4.3. Effets de l’expérience optimale

Le plaisir est présent dans l’activité ludique pour tous les professionnels. Cette notion de plaisir se retrouve dans les définitions du jeu de Huizinga (sentiment de tension et de joie) et de Ferland (plaisir) [3], [4].

Ce plaisir éprouvé lors du jeu semble lié à la motivation du patient et à son engagement. L’impact de l’immersion totale dans le jeu sur l’engagement et la motivation est présent à des degrés divers dans les trois discours étudiés.

Pour les thérapeutes interrogés, le jeu est motivant car il donne un but, du plaisir ou parce que la personne a envie de gagner. Pour Csikszentmihalyi, si la compétition peut être positive, l’envie de gagner n’est pas toujours compatible avec l’expérience optimale.
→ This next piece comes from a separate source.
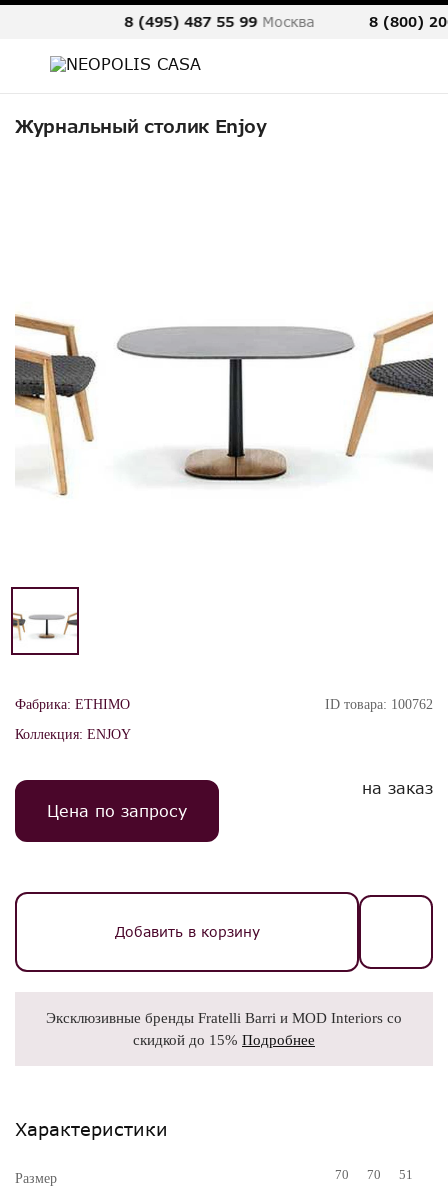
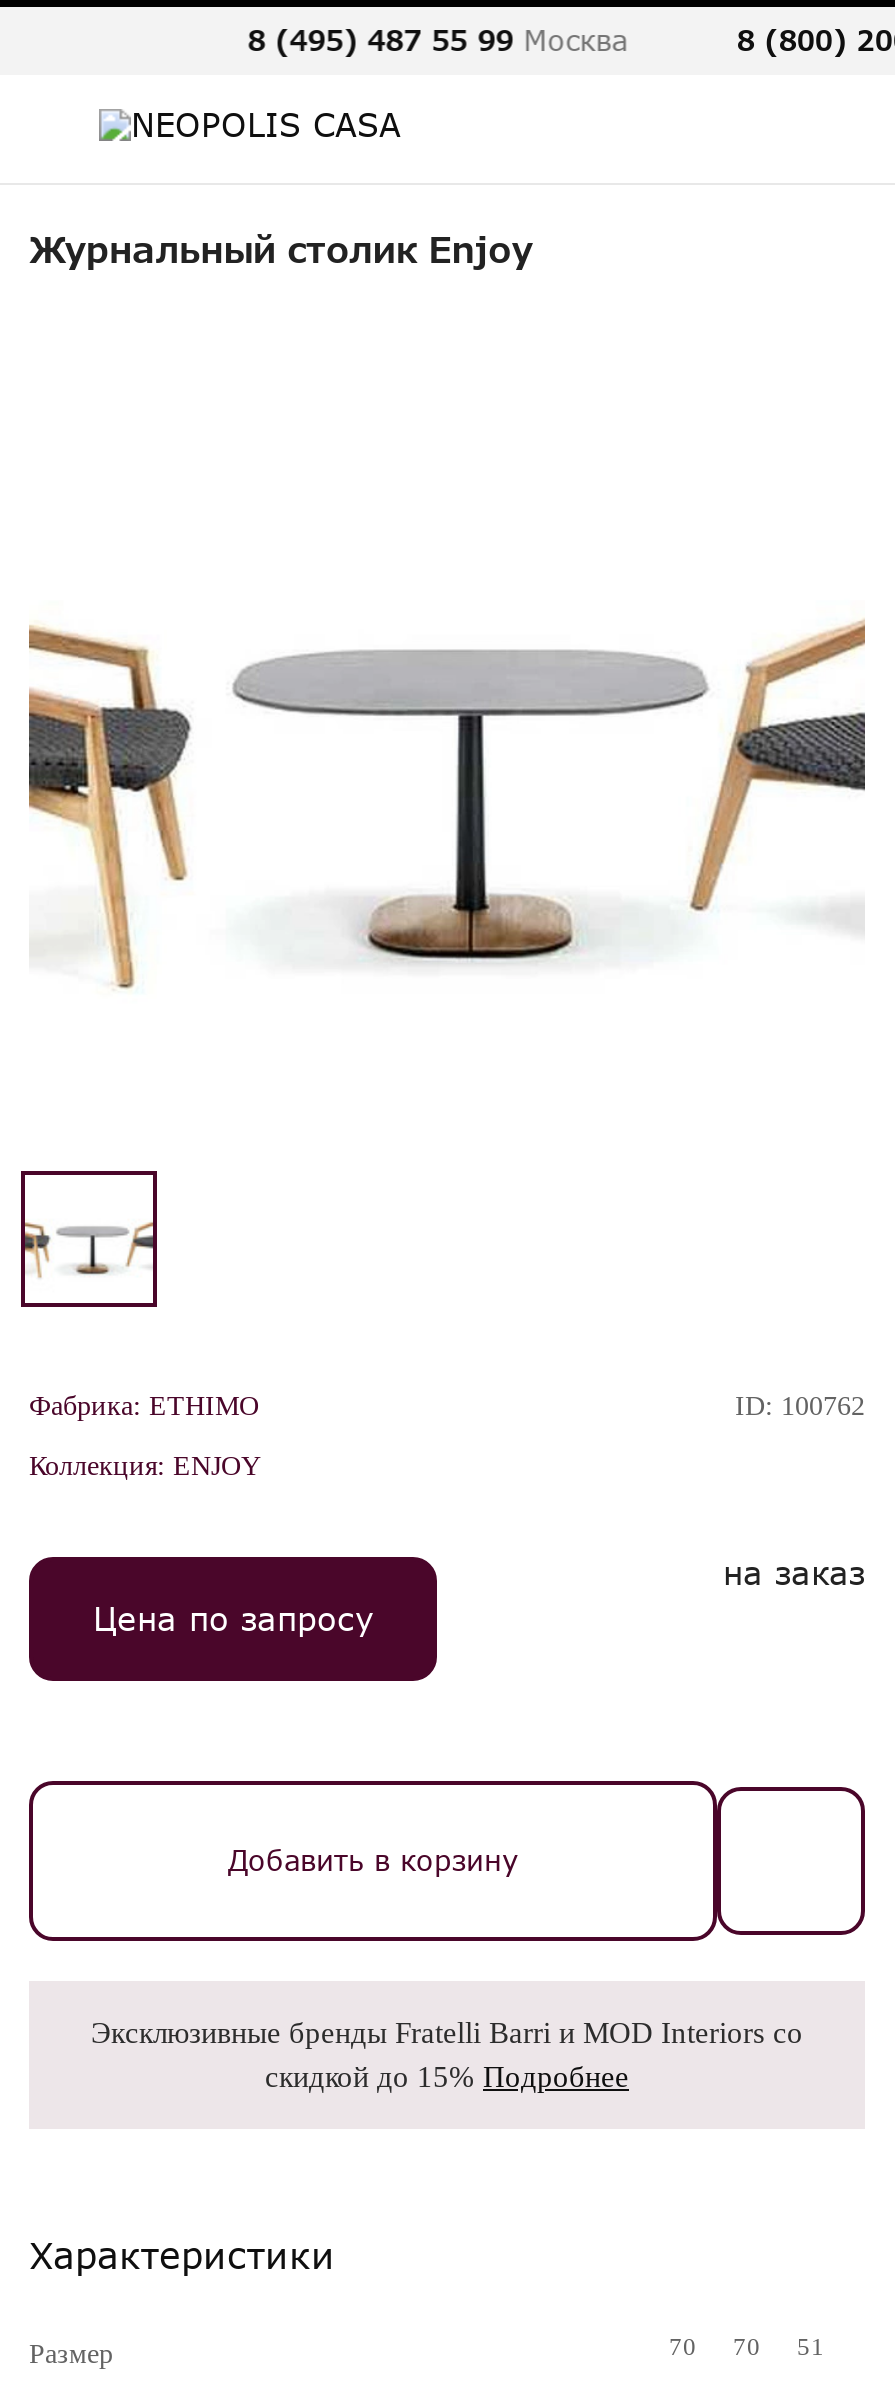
- ID товара: 100762
+ ID: 100762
En effet, si la personne est focalisée sur le fait de l’emporter sur l’autre elle n’est plus centrée sur l’activité [16].

Les trois professionnels observent un impact sur l’estime de soi. Le jeu leur semble valorisant car la personne peut montrer des capacités préservées, réaliser une activité qu’elle pratiquait auparavant. Cette valorisation est plus forte encore en cas de la victoire. Le jeu peut aussi être un moyen de montrer au patient ses progrès. Dans la théorie du flow, lors de l’expérience optimale, la personne se sent plus forte que jamais. Après avoir terminé sa tâche, la personne est fière d’avoir réalisé un défi au maximum de ses capacités. L’estime de soi se développe au fil des défis choisis par la personne.

Seuls deux des thérapeutes observent une diminution de l’anxiété lors de l’immersion dans l’activité ludique. Pour eux cet impact positif est lié au fait d’être focalisé sur la tâche. La personne ne pense plus au geste modèle, elle est dans le moment présent et peut oublier ses préoccupations pendant un moment. Pour Csikszentmihalyi, l’atteinte du flow ne permet pas de réduire le stress subit, mais rend la personne capable de lutter contre ses conséquences psychiques négatives [19].

En opposition à la théorie du flow, le bonheur semble être présent pendant le jeu, et pas seulement rétrospectivement. Cela pourrait montrer que l'immersion dans l’activité n'est pas toujours totale.

Enfin les ergothérapeutes ont observé que la douleur pouvait être limitée par la focalisation sur la tâche, le fait de penser à autre chose. Selon la théorie du flow, l’énergie psychique est

entièrement absorbée par l’activité, et n’est donc plus disponible pour prendre conscience des sensations superflues.